* [TASK INSTRUCTIONS] Print the entries verbatim, leaving out the images they contain.

* [GIVEN DATA]
■ ■ ■ ■ ■
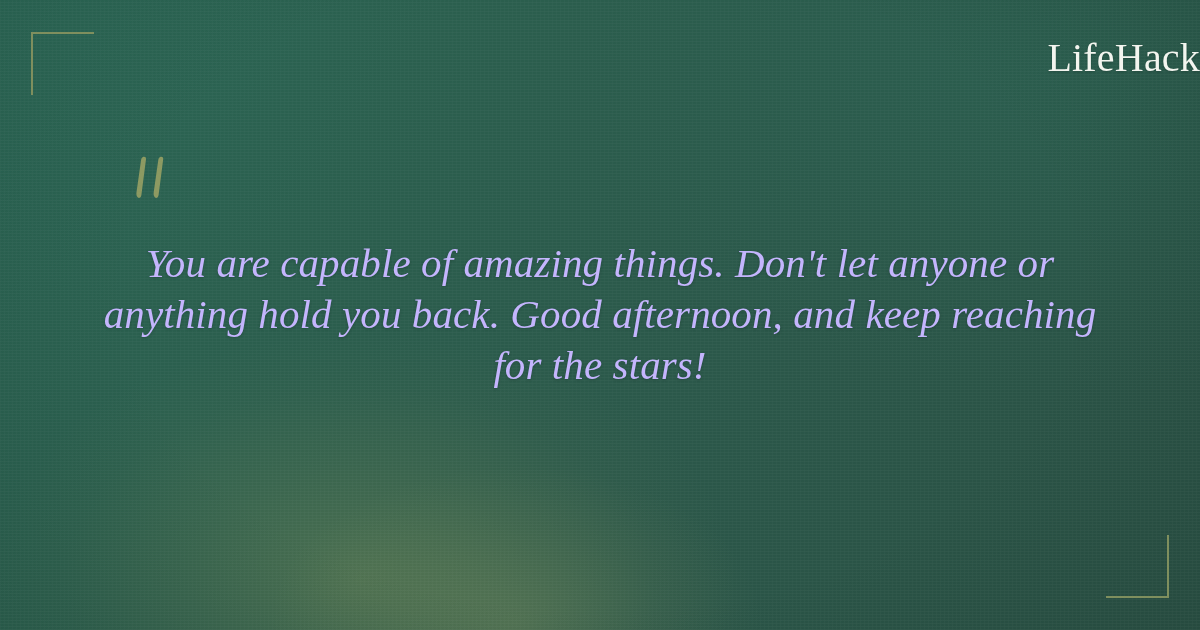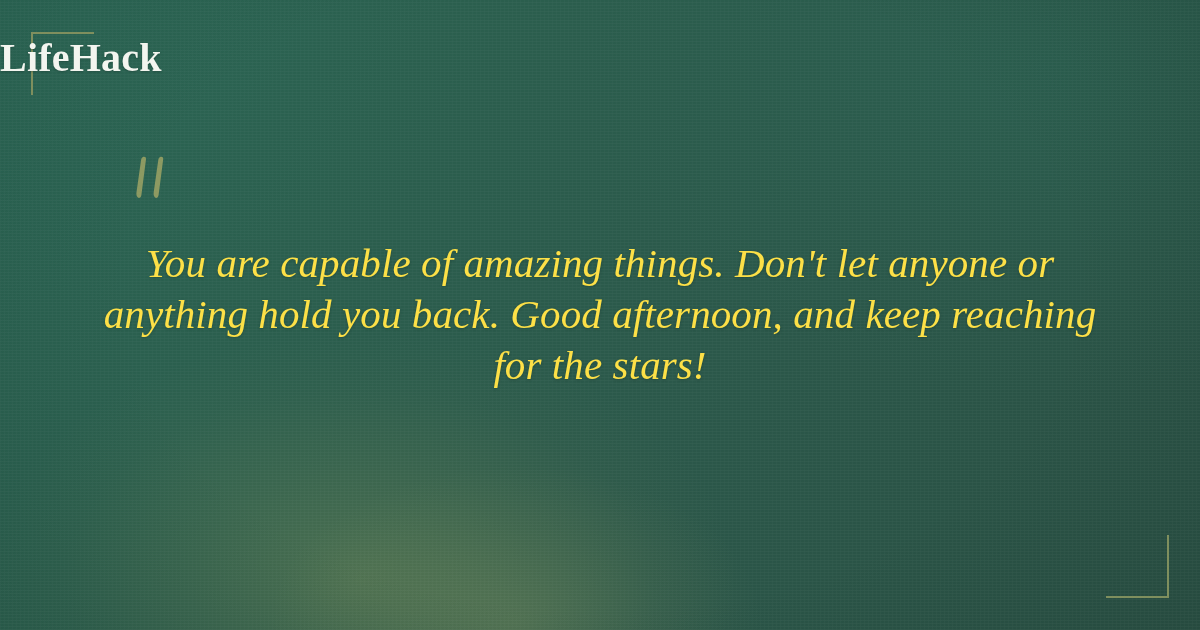--- a/index.html
+++ b/index.html
@@ -103,12 +103,12 @@
     top: 36px;
     left: 0;
     right: 0;
-    text-align: left;
+    text-align: right;
     font-size: 40px;
     line-height: 1.1;
     letter-spacing: .2px;
     color: #f3f5ef;
-    font-weight: 700;
+    font-weight: 400;
     text-shadow: 0 1px 2px rgba(10,34,26,.30);
   }
 

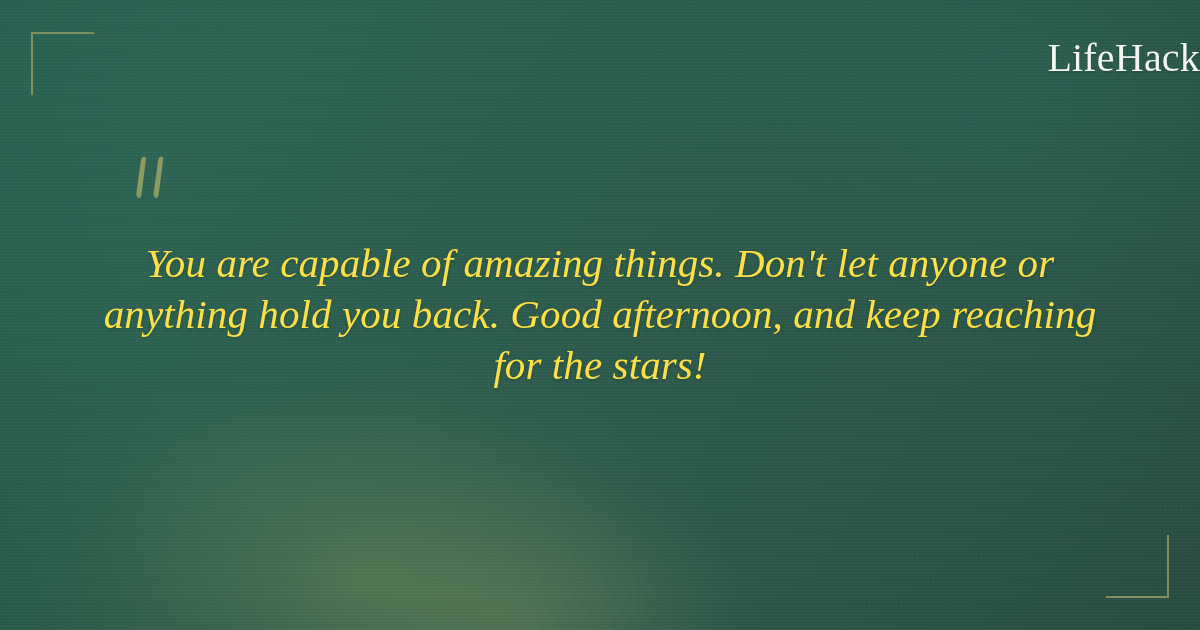--- a/index.html
+++ b/index.html
@@ -129,7 +129,7 @@
     right: 88px;
     top: 238px;
     text-align: center;
-    color: #fde047;
+    color: #c4b5fd;
     font-style: italic;
     font-weight: 400;
     font-size: 41px;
■ ■ ■ ■ ■
* [ANSWER]
--- a/index.html
+++ b/index.html
@@ -103,12 +103,12 @@
     top: 36px;
     left: 0;
     right: 0;
-    text-align: left;
+    text-align: right;
     font-size: 40px;
     line-height: 1.1;
     letter-spacing: .2px;
     color: #f3f5ef;
-    font-weight: 700;
+    font-weight: 400;
     text-shadow: 0 1px 2px rgba(10,34,26,.30);
   }
 

--- a/index.html
+++ b/index.html
@@ -129,7 +129,7 @@
     right: 88px;
     top: 238px;
     text-align: center;
-    color: #fde047;
+    color: #c4b5fd;
     font-style: italic;
     font-weight: 400;
     font-size: 41px;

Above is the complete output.